Mein Durchschnittspatient bekommt in der physiotherapeutischen Behandlung von Mark, seinem Therapeuten, die Aufgabe der Rumpfmuskeln erkärt.

Aus dem Kapitel: „Bauchmuskeln„:


„Um Ihre Bauchmuskeln wieder in natürliche Bewegungsabläufe zu integrieren, werde ich Ihnen einen Trainingspartner zur Seite stellen.“
Mark faltet ein Handtuch zweimal in der Länge und legt es mir in den Hohlraum meiner Lende.

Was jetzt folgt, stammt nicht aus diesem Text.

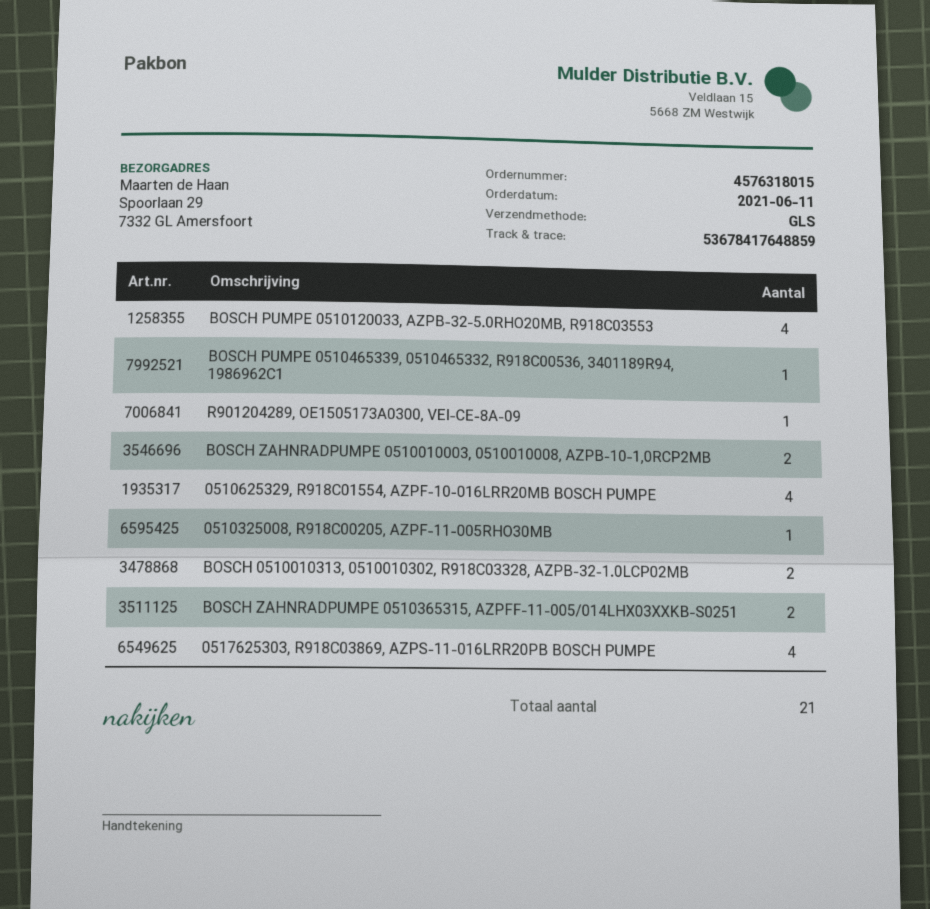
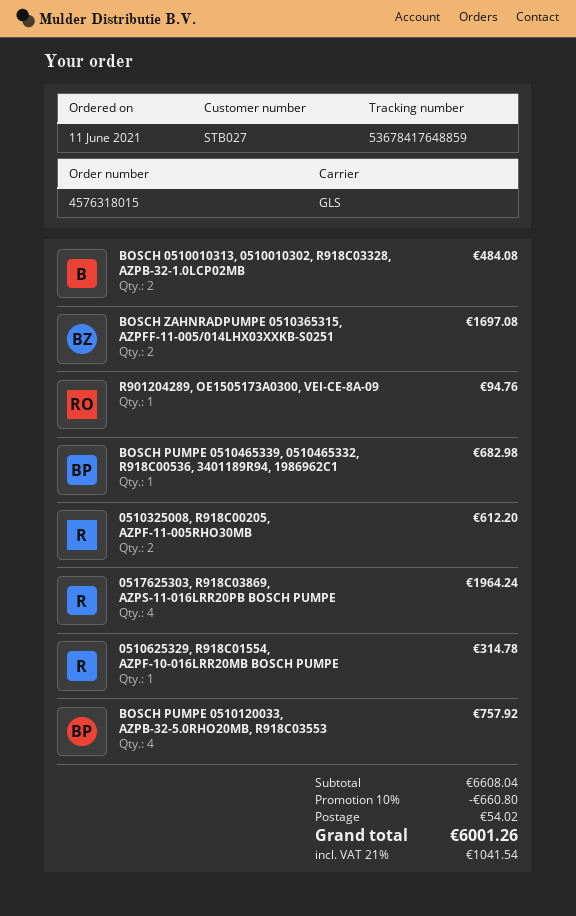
BOSCH ZAHNRADPUMPE 0510010003, 0510010008, AZPB-10-1,0RCP2MB: 2 -> none
0510625329, R918C01554, AZPF-10-016LRR20MB BOSCH PUMPE: 4 -> 1
0510325008, R918C00205, AZPF-11-005RHO30MB: 1 -> 2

„Über dieses Tuch erhalten Sie eine ständige Rückmeldung in welcher Position sich Ihr Rücken gerade befindet. Rollen Sie nun das Becken so ein, dass Sie Ihren Trainingspartner platt auf die Unterlage pressen.“
„Der arme Kerl. Aus der Festhalte kommt der nie wieder raus.“
Mark zieht an einer Seite des Handtuches. „Oh, ich sehe Sie schummeln. Legen Sie Ihre Hände auf den Bauch und drücken Sie nur mit Ihrer Lende.“
„Na Sie sind ja ein Fuchs.“
„Ihre Hände haben die Aufgabe wahrzunehmen, wie sich die Form Ihres Bauches verändert. Spüren Sie was passiert?“
Mein Bauch hebt und senkt sich im Wechsel. Ähnlich einem Showmaster, der den Hauptgewinn präsentiert, sagt er plötzlich:
„Tadaa, der Bauch wird flacher!“
„Ey, das ist nun schon die zweite Anspielung auf meine Figur, wollen Sie sagen, dass ich fett bin?“ Mark lacht lauthals.

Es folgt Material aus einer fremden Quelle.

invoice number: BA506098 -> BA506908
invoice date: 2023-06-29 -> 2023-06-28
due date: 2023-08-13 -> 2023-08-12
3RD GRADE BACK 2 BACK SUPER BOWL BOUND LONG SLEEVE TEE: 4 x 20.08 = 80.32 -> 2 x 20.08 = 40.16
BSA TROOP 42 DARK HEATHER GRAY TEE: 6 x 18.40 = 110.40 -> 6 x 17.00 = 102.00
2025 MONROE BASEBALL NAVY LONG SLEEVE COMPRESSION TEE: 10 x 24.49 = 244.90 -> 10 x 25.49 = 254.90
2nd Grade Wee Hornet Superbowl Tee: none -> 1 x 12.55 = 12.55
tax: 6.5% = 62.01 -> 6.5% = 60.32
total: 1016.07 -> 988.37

„Nein, natürlich nicht. Ich finde es nur unglaublich wie leicht man die Form des Bauches beeinflussen kann.“
Ich übertreibe seine Ausführungen:
„Ach so, Sie wollen damit sagen, dass Ihr Konzept alle bisher bekannten Diäten in den Schatten stellt! Die Gesundheitsratgeber, Apothekenumschau, Men’s Health und Brigitte können einpacken! Hier ist die Innovation von morgen! Die ultimative Übung auf die die Menschheit so lange gewartet hat. Bauch weg in einer Sekunde!“
Mark stimmt mit ein und fügt hinzu:
„Und noch viel besser: Sie brauchen keine teuren Geräte kaufen, keine Pillen einnehmen. Diese Übung hat keine Nebenwirkungen und kann überallhin mitgenommen werden. Stehen Sie an einer Haltestelle und warten auf den Bus, Becken eingerollt und der Bauch ist weg! Läuft eine Frau durch die Einkaufspassage und sieht ihr seitliches Spiegelbild in den Scheiben der Boutique: Becken eingerollt und zack, passt das schöne Kleid aus dem Schaufenster! Alle Werkzeuge die Sie dafür benötigen haben Sie immer bei sich!“
Das Lachen verebbt allmählich und ich seufze beim Reden:
„Jaaa, das Leben kann so einfach sein.“
Mark holt uns wieder auf den Boden der Tatsachen.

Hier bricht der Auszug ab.